- Home video cover art
- Genre: Drama Science fiction
- Written by: Aldous Huxley Robert E. Thompson Doran William Cannon
- Directed by: Burt Brinckerhoff
- Starring: Keir Dullea Marcia Strassman Kristoffer Tabori Bud Cort Julie Cobb Ron O'Neal
- Theme music composer: Paul Chihara
- Country of origin: United States
- Original language: English

Production
- Executive producer: Milton Sperling
- Producer: Jacqueline Babbin
- Cinematography: Harry L. Wolf
- Editor: James T. Heckert
- Running time: 180 minutes
- Production company: Universal Television

Original release
- Network: NBC
- Release: March 7, 1980

= Brave New World (1980 film) =

1980 film by Burt Brinckerhoff

Brave New World is an American television film first shown in 1980. It was also shown on the BBC that same year, and is an adaptation of the 1932 novel of the same name by Aldous Huxley.

==Plot==

In the future, pregnancy is outlawed, and citizens are required to engage in loveless sex, and narcotics are used to ensure happiness in the population. Babies are created in the lab, and every child's future is predestined into one of five classes.

While most people are happy to retain this established order, including Thomas Grahmbell, a supervisor of human "hatcheries," resistance is growing, as evidenced by quirky malcontent Bernard Marx and other rebels.

Bernard and his girlfriend Lenina Disney go to a primitive reservation which holds to 20th century values, and while there meet a native named John (also called the Savage). They return with him to civilization, and his presence further upends conventional thinking. John is seen as a freak and this grants him some degree of celebrity. John develops romantic feelings for Lenina, which are considered highly inappropriate, bordering on the obscene.
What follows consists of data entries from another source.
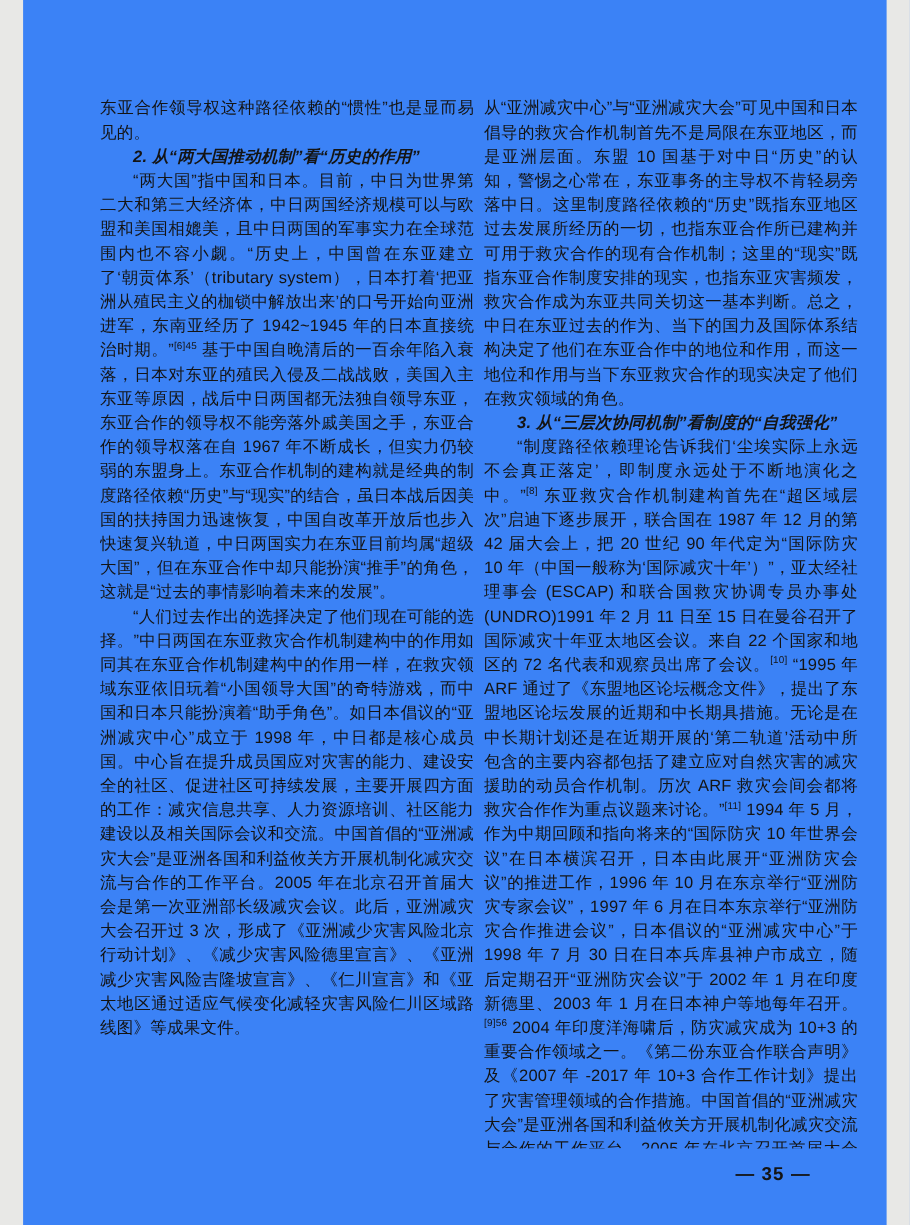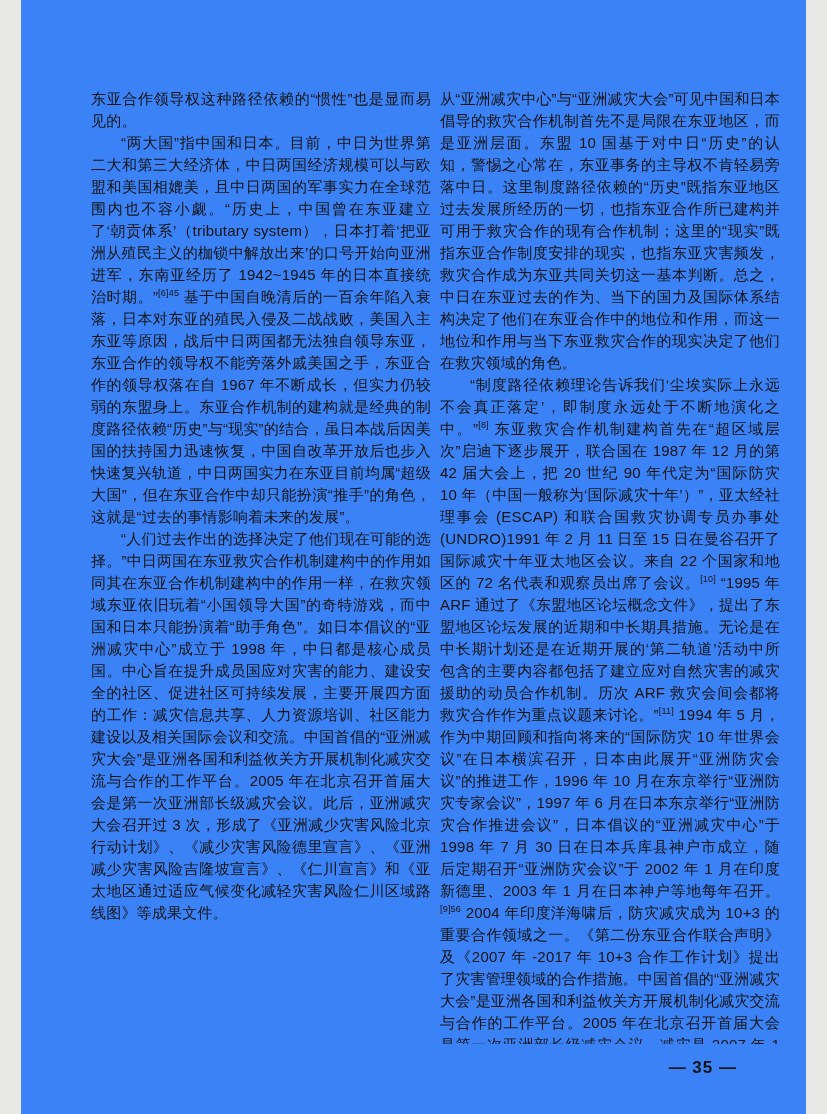--- a/index.html
+++ b/index.html
@@ -62,22 +62,24 @@
     letter-spacing: 1px;
   }
 </style>
 </head>
 <body>
 
 <div class="page">
   <div class="content">
     <div class="column">
         <p class="para"><span>东亚合作领导权这种路径依赖的“惯性”也是显而易见的。</span></p>
+        <h3 class="heading"><span>2. 从“两大国推动机制”看“历史的作用”</span></h3>
         <p class="para indent"><span>“两大国”指中国和日本。目前，中日为世界第二大和第三大经济体，中日两国经济规模可以与欧盟和美国相媲美，且中日两国的军事实力在全球范围内也不容小觑。“历史上，中国曾在东亚建立了‘朝贡体系’（tributary system），日本打着‘把亚洲从殖民主义的枷锁中解放出来’的口号开始向亚洲进军，东南亚经历了 1942~1945 年的日本直接统治时期。”</span><sup>[6]45</sup><span> 基于中国自晚清后的一百余年陷入衰落，日本对东亚的殖民入侵及二战战败，美国入主东亚等原因，战后中日两国都无法独自领导东亚，东亚合作的领导权不能旁落外戚美国之手，东亚合作的领导权落在自 1967 年不断成长，但实力仍较弱的东盟身上。东亚合作机制的建构就是经典的制度路径依赖“历史”与“现实”的结合，虽日本战后因美国的扶持国力迅速恢复，中国自改革开放后也步入快速复兴轨道，中日两国实力在东亚目前均属“超级大国”，但在东亚合作中却只能扮演“推手”的角色，这就是“过去的事情影响着未来的发展”。</span></p>
         <p class="para indent"><span>“人们过去作出的选择决定了他们现在可能的选择。”中日两国在东亚救灾合作机制建构中的作用如同其在东亚合作机制建构中的作用一样，在救灾领域东亚依旧玩着“小国领导大国”的奇特游戏，而中国和日本只能扮演着“助手角色”。如日本倡议的“亚洲减灾中心”成立于 1998 年，中日都是核心成员国。中心旨在提升成员国应对灾害的能力、建设安全的社区、促进社区可持续发展，主要开展四方面的工作：减灾信息共享、人力资源培训、社区能力建设以及相关国际会议和交流。中国首倡的“亚洲减灾大会”是亚洲各国和利益攸关方开展机制化减灾交流与合作的工作平台。2005 年在北京召开首届大会是第一次亚洲部长级减灾会议。此后，亚洲减灾大会召开过 3 次，形成了《亚洲减少灾害风险北京行动计划》、《减少灾害风险德里宣言》、《亚洲减少灾害风险吉隆坡宣言》、《仁川宣言》和《亚太地区通过适应气候变化减轻灾害风险仁川区域路线图》等成果文件。</span></p>
       </div>
     <div class="column">
         <p class="para"><span>从“亚洲减灾中心”与“亚洲减灾大会”可见中国和日本倡导的救灾合作机制首先不是局限在东亚地区，而是亚洲层面。东盟 10 国基于对中日“历史”的认知，警惕之心常在，东亚事务的主导权不肯轻易旁落中日。这里制度路径依赖的“历史”既指东亚地区过去发展所经历的一切，也指东亚合作所已建构并可用于救灾合作的现有合作机制；这里的“现实”既指东亚合作制度安排的现实，也指东亚灾害频发，救灾合作成为东亚共同关切这一基本判断。总之，中日在东亚过去的作为、当下的国力及国际体系结构决定了他们在东亚合作中的地位和作用，而这一地位和作用与当下东亚救灾合作的现实决定了他们在救灾领域的角色。</span></p>
+        <h3 class="heading"><span>3. 从“三层次协同机制”看制度的“自我强化”</span></h3>
         <p class="para indent"><span>“制度路径依赖理论告诉我们‘尘埃实际上永远不会真正落定’，即制度永远处于不断地演化之中。”</span><sup>[8]</sup><span> 东亚救灾合作机制建构首先在“超区域层次”启迪下逐步展开，联合国在 1987 年 12 月的第 42 届大会上，把 20 世纪 90 年代定为“国际防灾 10 年（中国一般称为‘国际减灾十年’）”，亚太经社理事会 (ESCAP) 和联合国救灾协调专员办事处 (UNDRO)1991 年 2 月 11 日至 15 日在曼谷召开了国际减灾十年亚太地区会议。来自 22 个国家和地区的 72 名代表和观察员出席了会议。</span><sup>[10]</sup><span> “1995 年 ARF 通过了《东盟地区论坛概念文件》，提出了东盟地区论坛发展的近期和中长期具措施。无论是在中长期计划还是在近期开展的‘第二轨道’活动中所包含的主要内容都包括了建立应对自然灾害的减灾援助的动员合作机制。历次 ARF 救灾会间会都将救灾合作作为重点议题来讨论。”</span><sup>[11]</sup><span> 1994 年 5 月，作为中期回顾和指向将来的“国际防灾 10 年世界会议”在日本横滨召开，日本由此展开“亚洲防灾会议”的推进工作，1996 年 10 月在东京举行“亚洲防灾专家会议”，1997 年 6 月在日本东京举行“亚洲防灾合作推进会议”，日本倡议的“亚洲减灾中心”于 1998 年 7 月 30 日在日本兵库县神户市成立，随后定期召开“亚洲防灾会议”于 2002 年 1 月在印度新德里、2003 年 1 月在日本神户等地每年召开。</span><sup>[9]56</sup><span> 2004 年印度洋海啸后，防灾减灾成为 10+3 的重要合作领域之一。《第二份东亚合作联合声明》及《2007 年 -2017 年 10+3 合作工作计划》提出了灾害管理领域的合作措施。中国首倡的“亚洲减灾大会”是亚洲各国和利益攸关方开展机制化减灾交流与合作的工作平台。2005 年在北京召开首届大会是第一次亚洲部长级减灾会议。减灾是 2007 年 1 月第二届东亚峰会确定的重点合作领域之一。2009 年第四届东亚峰会发表《东亚峰会灾害管理帕塔</span></p>
       </div>
   </div>
   <div class="footer-pagenum">— 35 —</div>
 </div>
 
 </body></html>

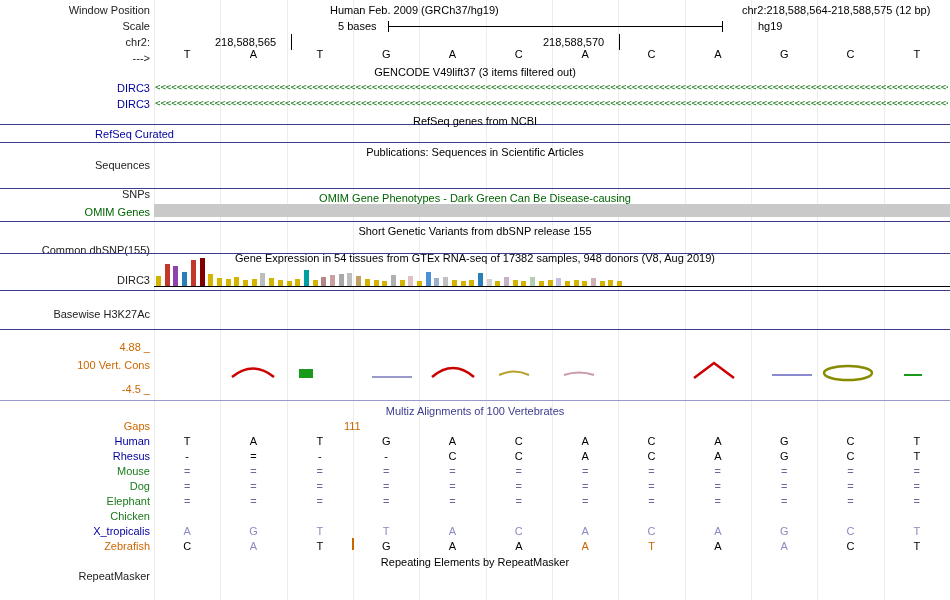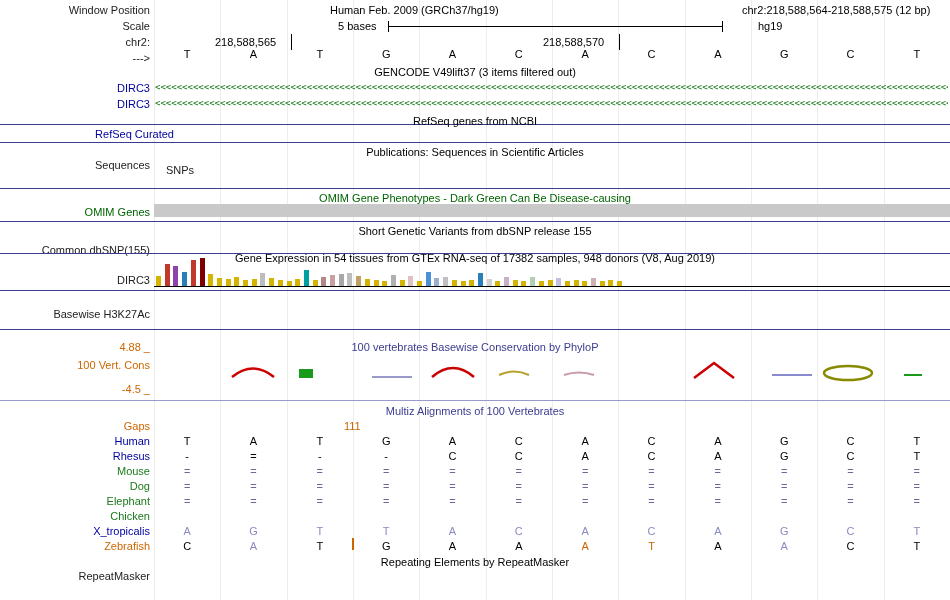--- a/index.html
+++ b/index.html
@@ -133,21 +133,21 @@
   <div class="lbl blue" style="left:0;top:98px;width:150px;">DIRC3</div>
   <div class="arrows" style="left:155px;top:98px;width:793px;">&lt;&lt;&lt;&lt;&lt;&lt;&lt;&lt;&lt;&lt;&lt;&lt;&lt;&lt;&lt;&lt;&lt;&lt;&lt;&lt;&lt;&lt;&lt;&lt;&lt;&lt;&lt;&lt;&lt;&lt;&lt;&lt;&lt;&lt;&lt;&lt;&lt;&lt;&lt;&lt;&lt;&lt;&lt;&lt;&lt;&lt;&lt;&lt;&lt;&lt;&lt;&lt;&lt;&lt;&lt;&lt;&lt;&lt;&lt;&lt;&lt;&lt;&lt;&lt;&lt;&lt;&lt;&lt;&lt;&lt;&lt;&lt;&lt;&lt;&lt;&lt;&lt;&lt;&lt;&lt;&lt;&lt;&lt;&lt;&lt;&lt;&lt;&lt;&lt;&lt;&lt;&lt;&lt;&lt;&lt;&lt;&lt;&lt;&lt;&lt;&lt;&lt;&lt;&lt;&lt;&lt;&lt;&lt;&lt;&lt;&lt;&lt;&lt;&lt;&lt;&lt;&lt;&lt;&lt;&lt;&lt;&lt;&lt;&lt;&lt;&lt;&lt;&lt;&lt;&lt;&lt;&lt;&lt;&lt;&lt;&lt;&lt;&lt;&lt;&lt;&lt;&lt;&lt;&lt;&lt;&lt;&lt;&lt;&lt;&lt;&lt;&lt;&lt;&lt;&lt;&lt;&lt;&lt;&lt;&lt;&lt;&lt;&lt;&lt;&lt;&lt;&lt;&lt;&lt;&lt;&lt;&lt;&lt;&lt;&lt;&lt;&lt;&lt;&lt;&lt;&lt;&lt;&lt;&lt;&lt;&lt;&lt;&lt;&lt;&lt;&lt;&lt;&lt;&lt;&lt;&lt;&lt;&lt;&lt;&lt;&lt;&lt;&lt;&lt;&lt;&lt;&lt;&lt;&lt;&lt;&lt;</div>
 
   <div class="hr" style="top:124px;"></div>
   <div class="lbl blue" style="left:0;top:128px;width:174px;">RefSeq Curated</div>
   <div class="title-center" style="top:115px;">RefSeq genes from NCBI</div>
 
   <div class="hr" style="top:142px;"></div>
   <div class="title-center" style="top:146px;">Publications: Sequences in Scientific Articles</div>
   <div class="lbl gray" style="left:0;top:159px;width:150px;">Sequences</div>
-  <div class="lbl gray" style="left:0;top:164px;width:150px;padding-left:44px;">SNPs</div>
+  <div class="lbl gray" style="left:0;top:188px;width:150px;">SNPs</div>
 
   <div class="hr" style="top:188px;"></div>
   <div class="title-center green" style="top:192px;">OMIM Gene Phenotypes - Dark Green Can Be Disease-causing</div>
   <div class="lbl green" style="left:0;top:206px;width:150px;">OMIM Genes</div>
   <div class="omimbar" style="left:154px;top:204px;width:796px;"></div>
 
   <div class="hr" style="top:221px;"></div>
   <div class="title-center" style="top:225px;">Short Genetic Variants from dbSNP release 155</div>
   <div class="lbl gray" style="left:0;top:244px;width:150px;">Common dbSNP(155)</div>
 
@@ -209,21 +209,20 @@
       <div class="gtexbar" style="left: 443.7px; height: 5px; background: rgb(212, 180, 0);"></div>
       <div class="gtexbar" style="left: 452.4px; height: 6px; background: rgb(212, 180, 0);"></div>
       <div class="gtexbar" style="left: 461.1px; height: 5px; background: rgb(212, 180, 0);"></div>
     </div>
   <div class="tickbar" style="left:154px;top:286px;width:796px;background:#000;"></div>
 
   <div class="hr" style="top:290px;"></div>
   <div class="lbl gray" style="left:0;top:308px;width:150px;">Basewise H3K27Ac</div>
 
   <div class="hr" style="top:329px;"></div>
-  <div class="title-center blue" style="top:341px;color:#3b3b8f;">100 vertebrates Basewise Conservation by PhyloP</div>
   <div class="lbl orange" style="left:0;top:341px;width:150px;">4.88 _</div>
   <div class="lbl orange" style="left:0;top:359px;width:150px;">100 Vert. Cons</div>
   <div class="lbl orange" style="left:0;top:383px;width:150px;">-4.5 _</div>
 
   <svg style="position:absolute;left:154px;top:355px;width:796px;height:32px;">
     <path d="M 78 22 Q 99 5 120 22" stroke="#cc0000" stroke-width="2.5" fill="none"></path>
     <rect x="145" y="14" width="14" height="9" fill="#1a9a1a"></rect>
     <line x1="218" y1="22" x2="258" y2="22" stroke="#9a9ac8" stroke-width="2"></line>
     <path d="M 278 22 Q 299 4 320 22" stroke="#cc0000" stroke-width="2.5" fill="none"></path>
     <path d="M 345 20 Q 360 13 375 20" stroke="#b8a12a" stroke-width="2" fill="none"></path>

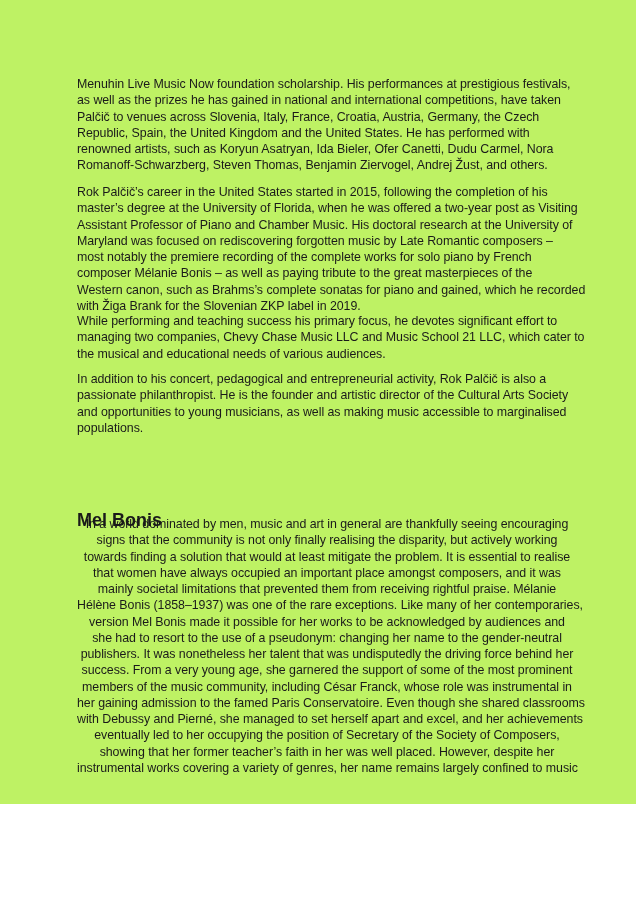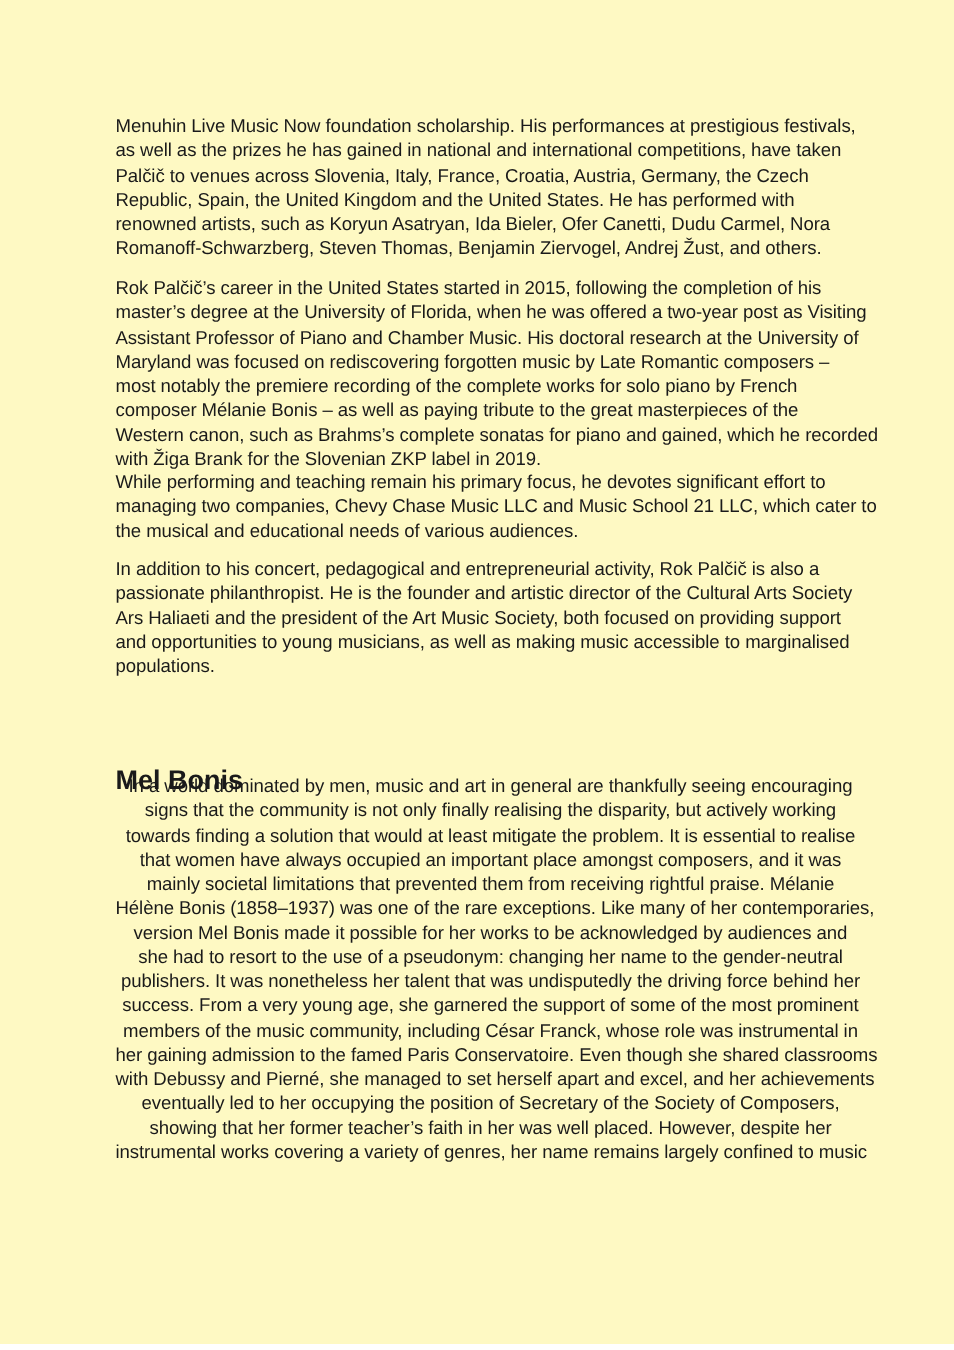--- a/index.html
+++ b/index.html
@@ -1,18 +1,18 @@
 <!DOCTYPE html>
 <html><head>
   <meta charset="utf-8">
   <style>
     html, body { margin: 0; padding: 0; background: #ffffff; }
     body { width: 636px; height: 900px; position: relative; overflow: hidden; }
     .page {
-      position: absolute; left: 0; top: 0; width: 636px; height: 896px; background: #fef9c3;
+      position: absolute; left: 0; top: 0; width: 636px; height: 804px; background: #bef264;
       font-family: "Liberation Sans", "DejaVu Sans", sans-serif;
       color: #1a1a1a;
     }
     .para { position: absolute; left: 77px; width: 500px; }
     .line { font-size: 12.4px; line-height: 16.25px; height: 16.25px; white-space: nowrap; letter-spacing: -0.05px; }
     .heading { position: absolute; left: 77px; top: 512px; font-size: 18px; font-weight: bold; line-height: 16px; white-space: nowrap; }
   </style>
 </head>
 <body>
 
@@ -32,29 +32,28 @@
     <div class="line">master’s degree at the University of Florida, when he was offered a two-year post as Visiting</div>
     <div class="line">Assistant Professor of Piano and Chamber Music. His doctoral research at the University of</div>
     <div class="line">Maryland was focused on rediscovering forgotten music by Late Romantic composers –</div>
     <div class="line">most notably the premiere recording of the complete works for solo piano by French</div>
     <div class="line">composer Mélanie Bonis – as well as paying tribute to the great masterpieces of the</div>
     <div class="line">Western canon, such as Brahms’s complete sonatas for piano and gained, which he recorded</div>
     <div class="line">with Žiga Brank for the Slovenian ZKP label in 2019.</div>
   </div>
 
   <div class="para" style="top:313px;">
-    <div class="line">While performing and teaching remain his primary focus, he devotes significant effort to</div>
+    <div class="line">While performing and teaching success his primary focus, he devotes significant effort to</div>
     <div class="line">managing two companies, Chevy Chase Music LLC and Music School 21 LLC, which cater to</div>
     <div class="line">the musical and educational needs of various audiences.</div>
   </div>
 
   <div class="para" style="top:371px;">
     <div class="line">In addition to his concert, pedagogical and entrepreneurial activity, Rok Palčič is also a</div>
     <div class="line">passionate philanthropist. He is the founder and artistic director of the Cultural Arts Society</div>
-    <div class="line">Ars Haliaeti and the president of the Art Music Society, both focused on providing support</div>
     <div class="line">and opportunities to young musicians, as well as making music accessible to marginalised</div>
     <div class="line">populations.</div>
   </div>
 
   <div class="heading">Mel Bonis</div>
 
   <div class="para" style="top:516px;text-align:center;">
     <div class="line">In a world dominated by men, music and art in general are thankfully seeing encouraging</div>
     <div class="line">signs that the community is not only finally realising the disparity, but actively working</div>
     <div class="line">towards finding a solution that would at least mitigate the problem. It is essential to realise</div>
John's parents are from the more technologically advanced part of the world, and he has educated himself using often banned works such as Shakespeare. John realizes that his sexual mores, based on the works he studied, are antiquated in this advanced society. He therefore asks to be assigned a solitary posting, but even as he mans the lighthouse alone, he cannot escape his memories of Lenina.

==Cast==
- Kristoffer Tabori as John the Savage
- Bud Cort as Bernard Marx
- Keir Dullea as Thomas "Tomakin" Grahmbell
- Julie Cobb as Linda Lysenko
- Ron O'Neal as Mustapha Mond
- Marcia Strassman as Lenina Disney (Crowne)
- Dick Anthony Williams as Helmholtz Watson
- Jonelle Allen as Fanny Crowne
- Jeanetta Arnette as Dwightina
- Casey Biggs as Beta lighthouse guard
- Reb Brown as Henry
- Tara Buckman as Alpha Teacher
- Nigel Bullard as Plant Manager
- Shane Butterworth as John as a child
- Lee Chamberlin as Head Nurse
- Beatrice Colen as Gamma Female
- Patrick Cronin as Gamma Male
- Valerie Curtin as Chief Warden Stelina Shell
- Murray Salem as Chief Engineer
- Marneen Fields as Futuristic Factory Worker
- Aron Kincaid as J. Edgar Millhouse
- Carole Mallory as Miss Trotsky
- Tricia O'Neil as Maoina Krupps
- Victoria Racimo as Beta Teacher
- Delia Salvi as High Priestess

==Production==

Originally 4 hours long, it was cut down to three hours before being televised. Brave New World was directed by Burt Brinckerhoff for Universal Television and first shown on NBC on 7 March 1980. The screen adaptation was written by Doran William Cannon. It was filmed in Universal City, California.

==Awards and nominations==

| Year | Award | Category | Nominee(s) | Result | Ref. |
| 1980 | 32nd Primetime Creative Arts Emmy Awards | Outstanding Art Direction for a Limited Series or a Special | Tom H. John Mary Ann Biddle | Nominated |  |
| Outstanding Cinematography for a Limited Series or a Special | Harry L. Wolf | Nominated |

==Reception==

TCM found the film ambitious but tedious, confusing and ultimately unsuccessful.

==Home media==
The film has no official DVD release, though a transfer from a recorded tape to DVD can be found.